Location
- Country: Russia

Physical characteristics
- Mouth: Mezen
- • coordinates: 65°35′59″N 44°36′34″E﻿ / ﻿65.59972°N 44.60944°E
- Length: 363 km (226 mi)
- Basin size: 15,100 km^{2} (5,800 sq mi)
- • average: 130 cubic metres per second (4,600 cu ft/s)

Basin features
- Progression: Mezen→ White Sea

= Pyoza =

The river basin of the Mezen. The Pyoza is shown.

The Pyoza (Пёза) is a river in Mezensky District of Arkhangelsk Oblast in Russia. It is a right tributary of the Mezen. It is 363 km long, and the area of its basin 15100 km2. The main tributaries of the Pyoza are the Tsema (left), Varchushka (right), the Chetsa (left), and the Loftura (right).

The river basin of the Pyoza includes the eastern part of Mezensky District, as well as some areas in Leshukonsky District, Nenets Autonomous Okrug, and Ust-Tsilemsky District of the Komi Republic. It is sparsely populated and includes a big number of lakes, the largest of which are Lake Varsh, Lake Pocha, and Lake Vyzhletskoye.

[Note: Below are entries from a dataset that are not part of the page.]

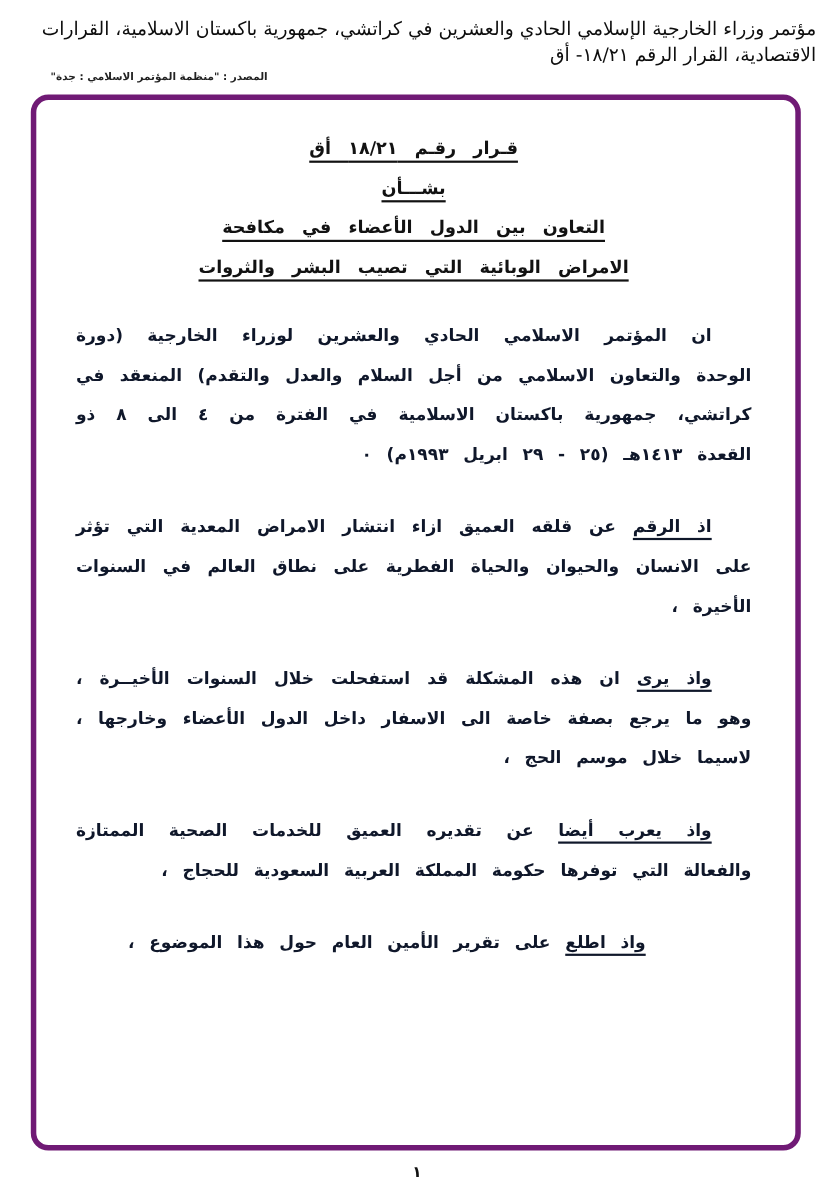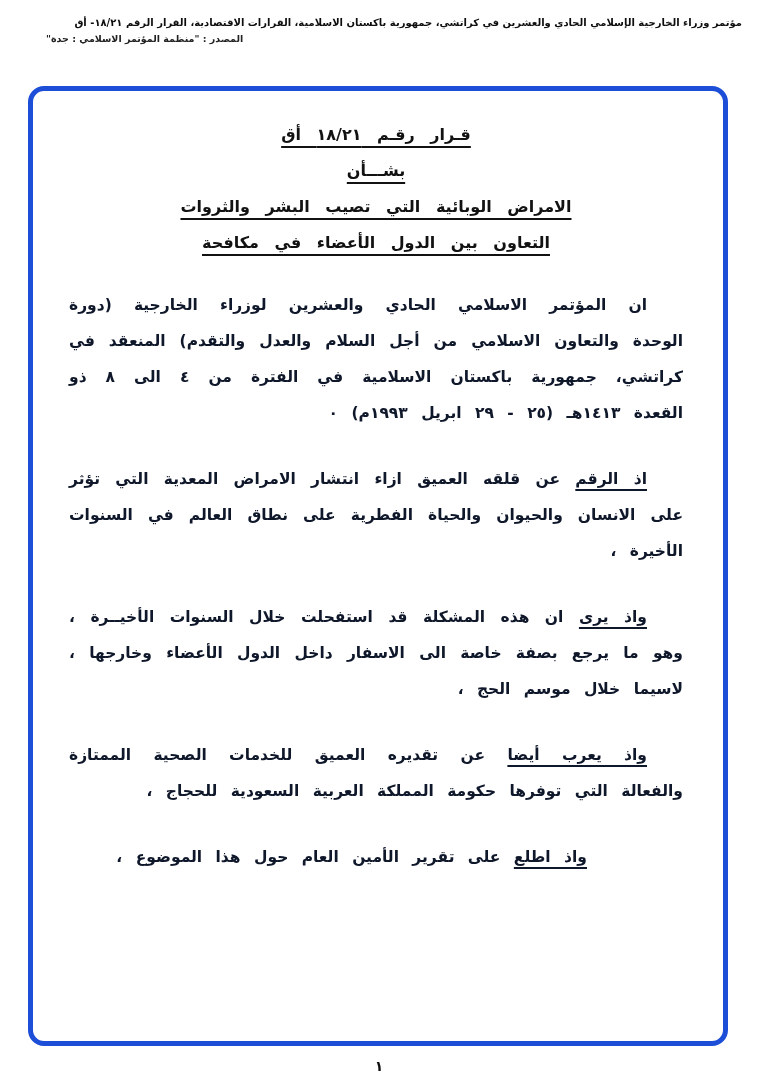--- a/index.html
+++ b/index.html
@@ -18,8 +18,8 @@
   }
   .top-header {
     padding: 16px 16px 0 14px;
-    font-size: 10px;
-    font-weight: 700;
+    font-size: 17px;
+    font-weight: 400;
     color: #0d0d0d;
     text-align: right;
     line-height: 1.35;

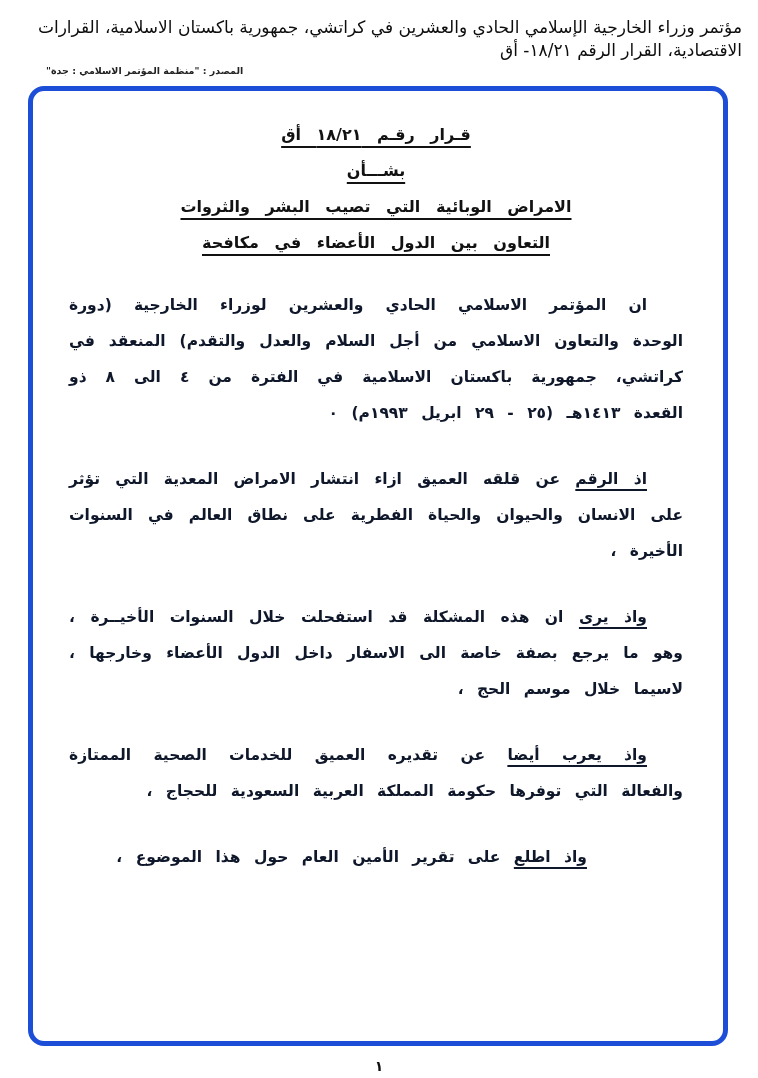--- a/index.html
+++ b/index.html
@@ -39,7 +39,7 @@
     right: 30px;
     left: 28px;
     bottom: 32px;
-    border: 5px solid #1d4ed8;
+    border: 5px solid #701a75;
     border-radius: 16px;
     padding: 26px 40px 10px 36px;
     background: #ffffff;

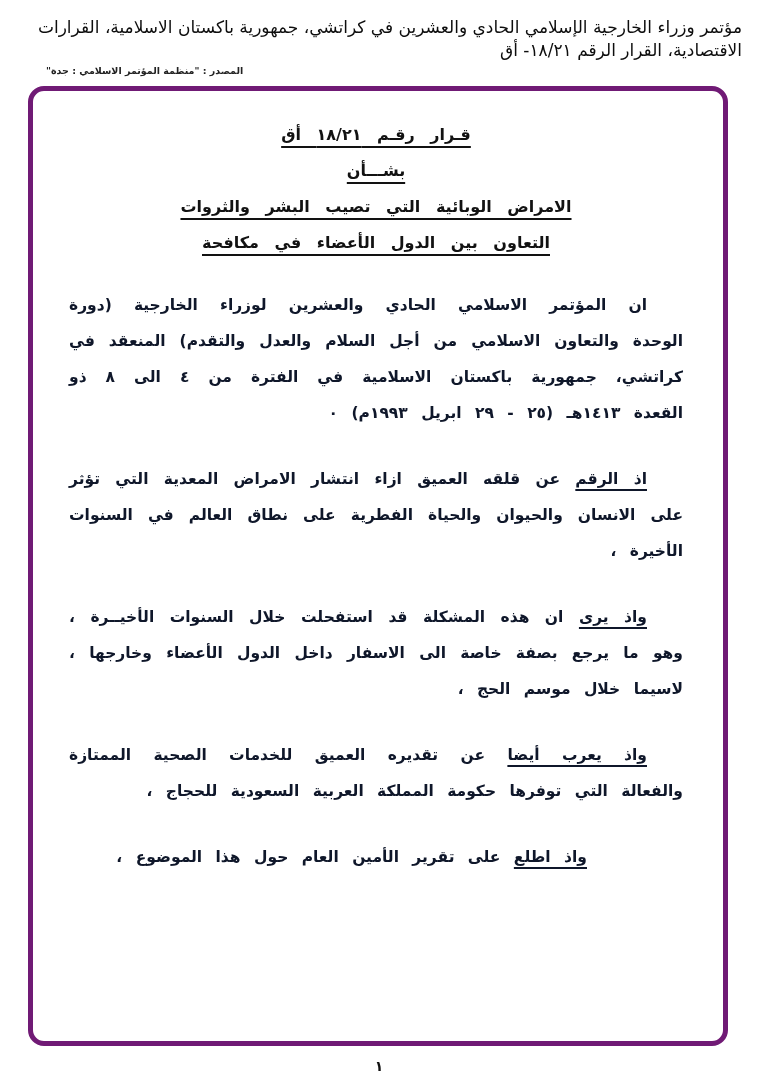--- a/index.html
+++ b/index.html
@@ -108,8 +108,8 @@
     <div class="titles">
       <div class="title-line t1">قـرار رقـم ١٨/٢١ أق</div>
       <div class="title-line">بشـــأن</div>
+      <div class="title-line">التعاون بين الدول الأعضاء في مكافحة</div>
       <div class="title-line">الامراض الوبائية التي تصيب البشر والثروات</div>
-      <div class="title-line">التعاون بين الدول الأعضاء في مكافحة</div>
     </div>
 
     <p class="para"><span>ان المؤتمر الاسلامي الحادي والعشرين لوزراء الخارجية (دورة الوحدة والتعاون الاسلامي من أجل السلام والعدل والتقدم) المنعقد في كراتشي، جمهورية باكستان الاسلامية في الفترة من ٤ الى ٨ ذو القعدة ١٤١٣هـ (٢٥ - ٢٩ ابريل ١٩٩٣م) ٠</span></p>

The source of the Pyoza is located on the east of Mezensky District. The Pyoza originates from the confluence of the Rochuga and the Bludnaya and flows west. The mouth of the Pyoza is almost opposite to the mouth of the Kimzha, a left tributary of the Mezen.

The valley of the Pyoza is populated, with the biggest settlements being the villages of Safonovo, Moseyevo, and Bychye. Bychye is located by a road with the selo of Dorogorskoye, and further with Mezen, Leshukonskoye, and Arkhangelsk. In Moseyevo and Safonovo, the air connections are the only means of transportation.

Almost the whole course of the Pyoza, 301 km downstream from the village of Safonovo, is navigable, however, there is no passenger navigation.